Domestic and foreign experts drew up an overall picture of Vietnam’s population-related issues, with a focus on analysing the down trend of birth rate and productive healthcare services.
An Education and the United Nations Population Fund (UNFPA) report shows over the last three decades the number of people under 15 has fallen substantially, while the number of people of working age (15 to 64 years old) has increased considerably.
In other words, Vietnam is currently having a ‘golden population structure’, meaning for every two people or more working, there is only one dependent person.
The experts stressed the need for a job generation and vocational training for young workers to take advantage of the abundant labour force which will gradually become elderly in the near future
The UNFPA report also points out the Vietnamese population is ageing rapidly due to sharp reductions in the number of children born (fertility) and the number of people dying (mortality), as well as increased life expectancy.
The birth rate has fallen constantly over the past decades, reaching the total fertility rate of 2.03 children per woman in 2009. The fertility rate dropped sharply in rural areas from 2.57 children per woman in 1999 to 2.14 children per woman in 2009.
The average life expectancy of Vietnamese people was 72.8, or 4.3 years more than in 2009. Women’s life expectancy was higher than men’s and 5.5 years more than a decade ago.

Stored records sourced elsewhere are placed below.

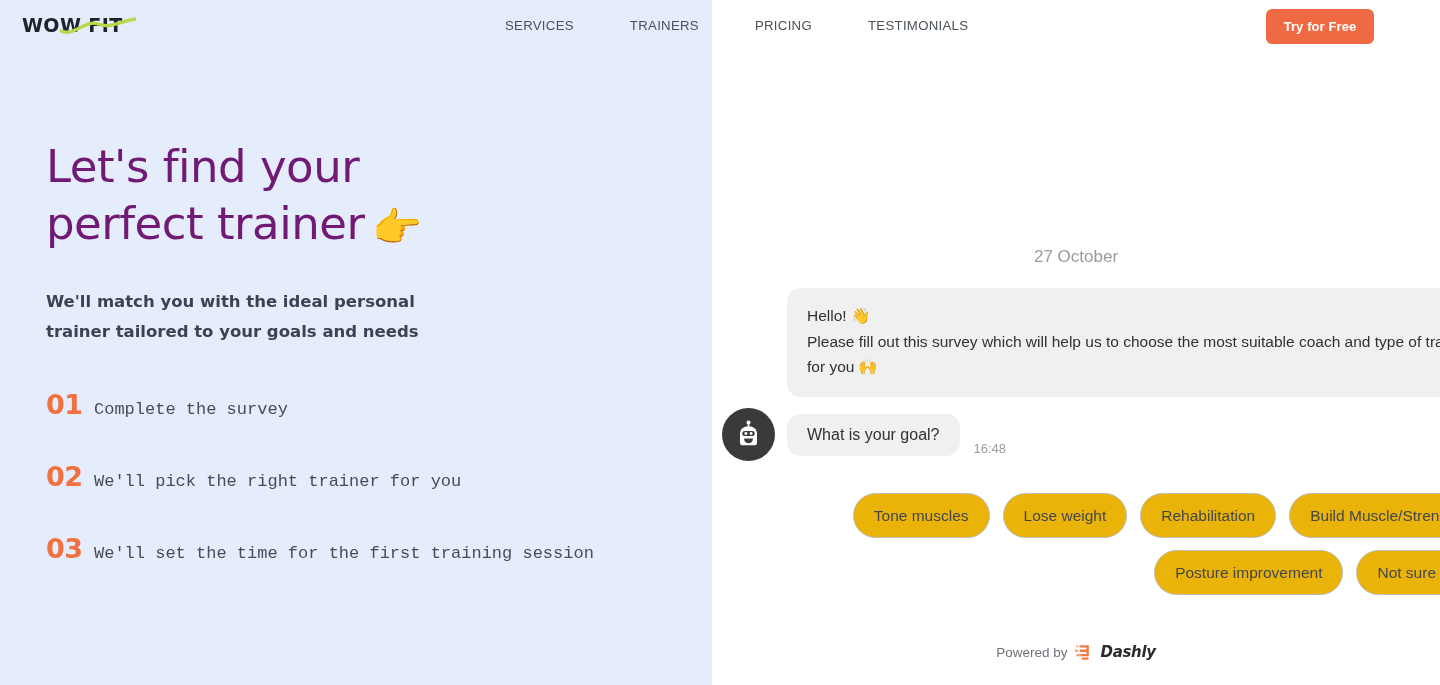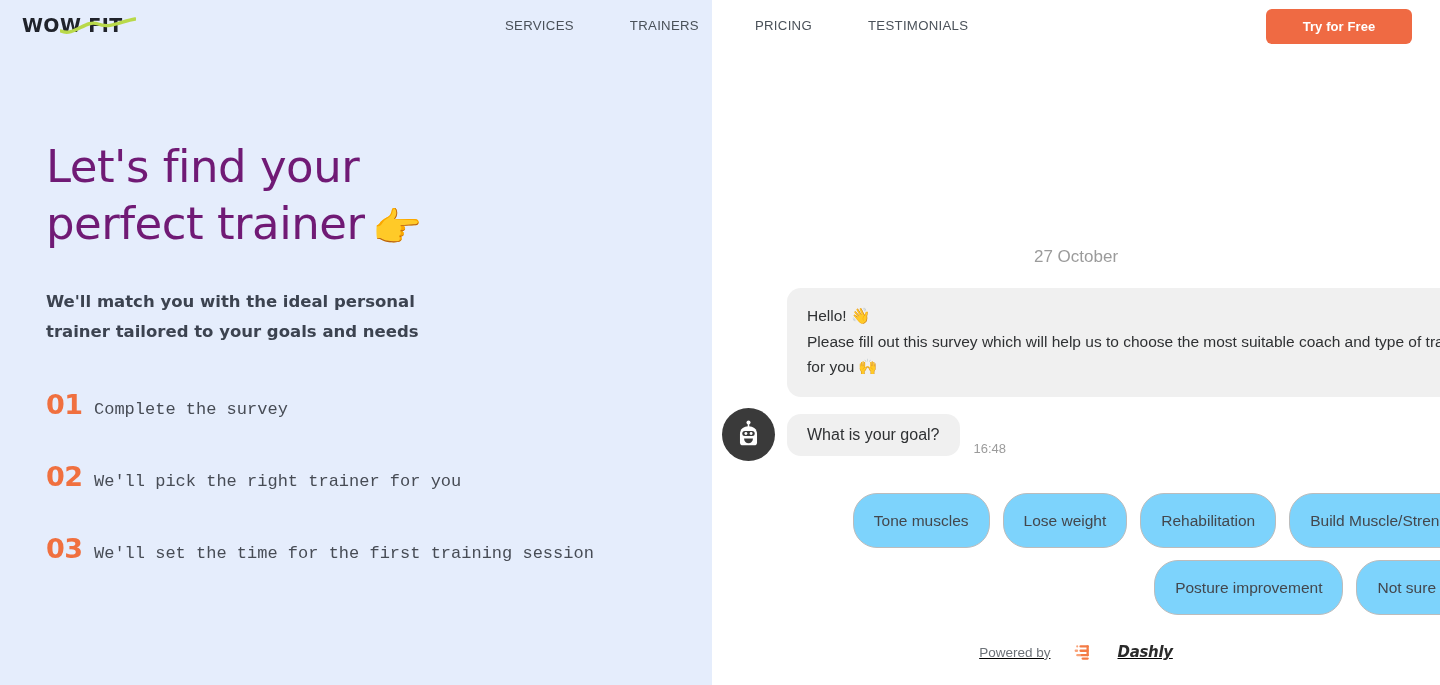"Try for Free" .cta-button { width: 146px -> 108px }
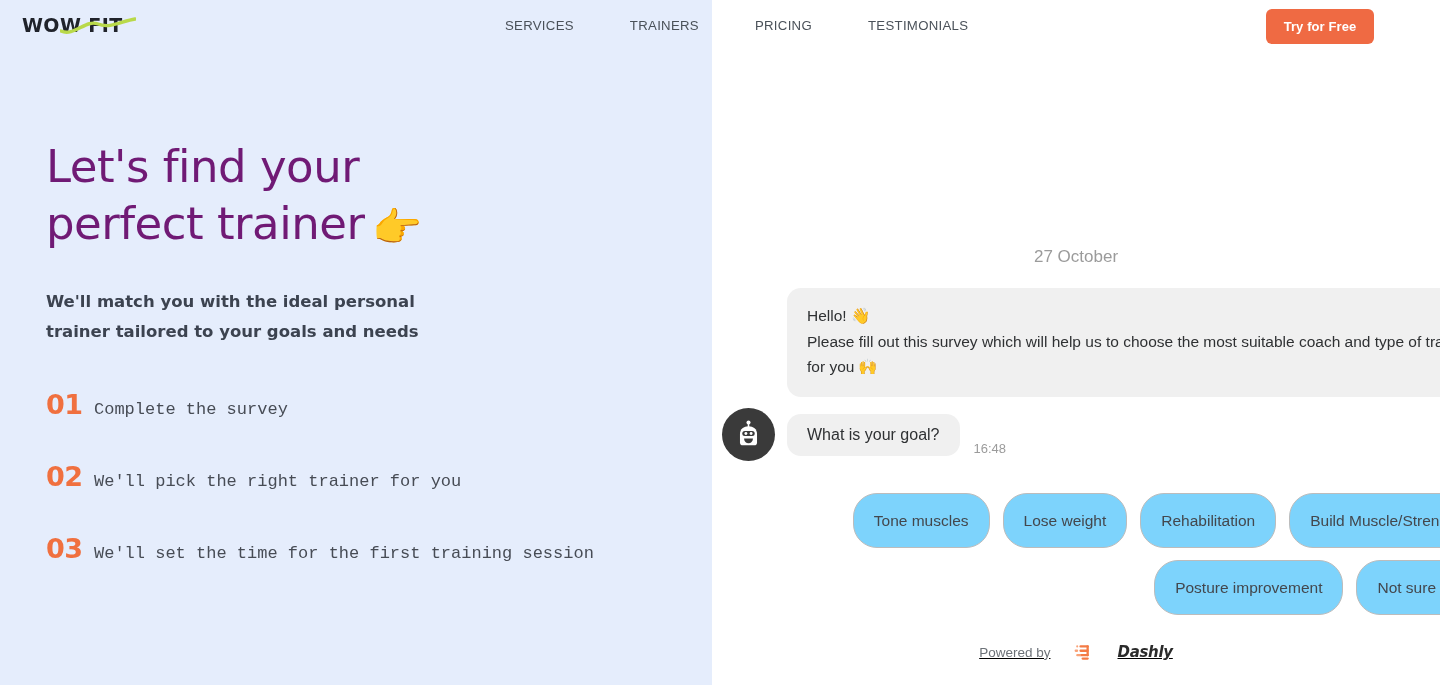"Tone muscles" .chip { background: #7dd3fc -> #eab308; height: 55px -> 45px }
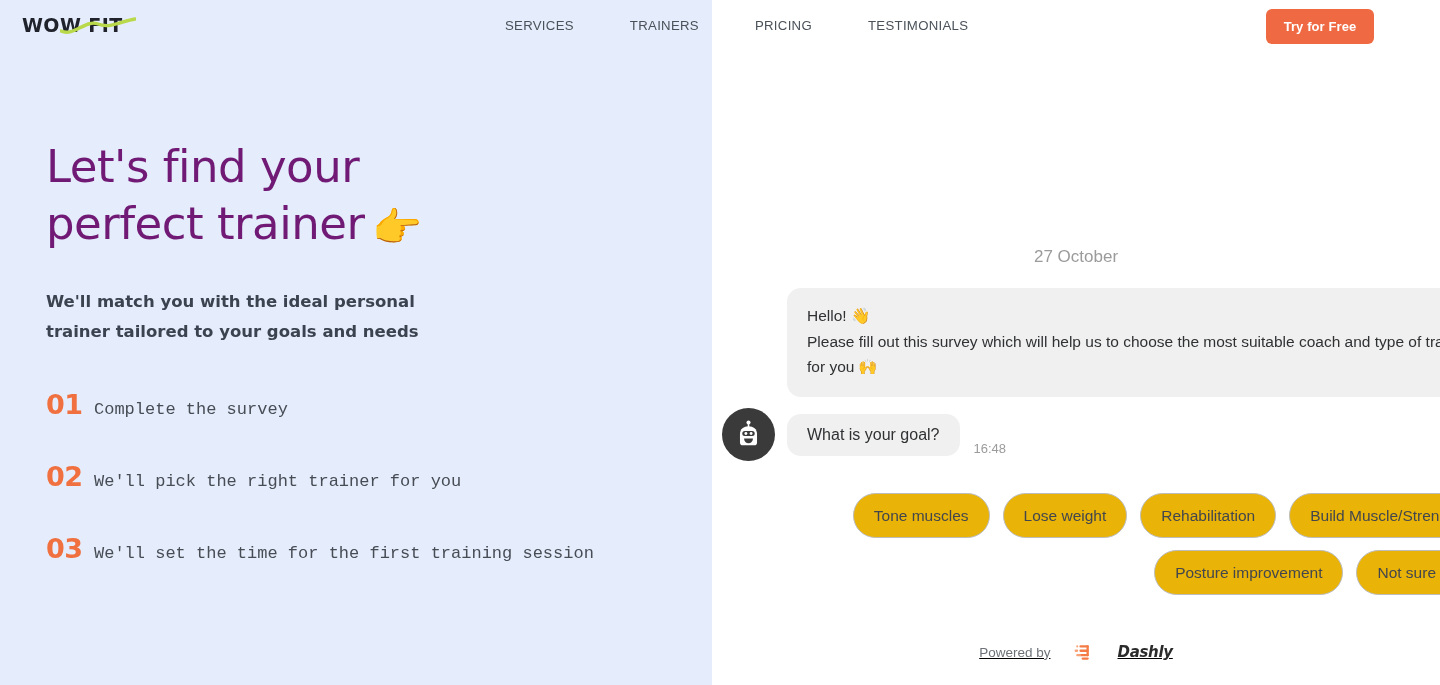"Powered by" .powered-by { gap: 24px -> 7px; text-decoration: underline -> none }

Some other countries such as Japan, Singapore and Taiwan experienced a similar situation two or three decades ago, posing a great challenge to the social welfare system.
The experts suggested Vietnam take into account the demographic trend in its population and reproductive health strategy, and examine the comparatively low fertility rate in several regions to introduce proper policies.
The event was jointly held by the Party Central Committee’s Commission for Information and the UNFPA.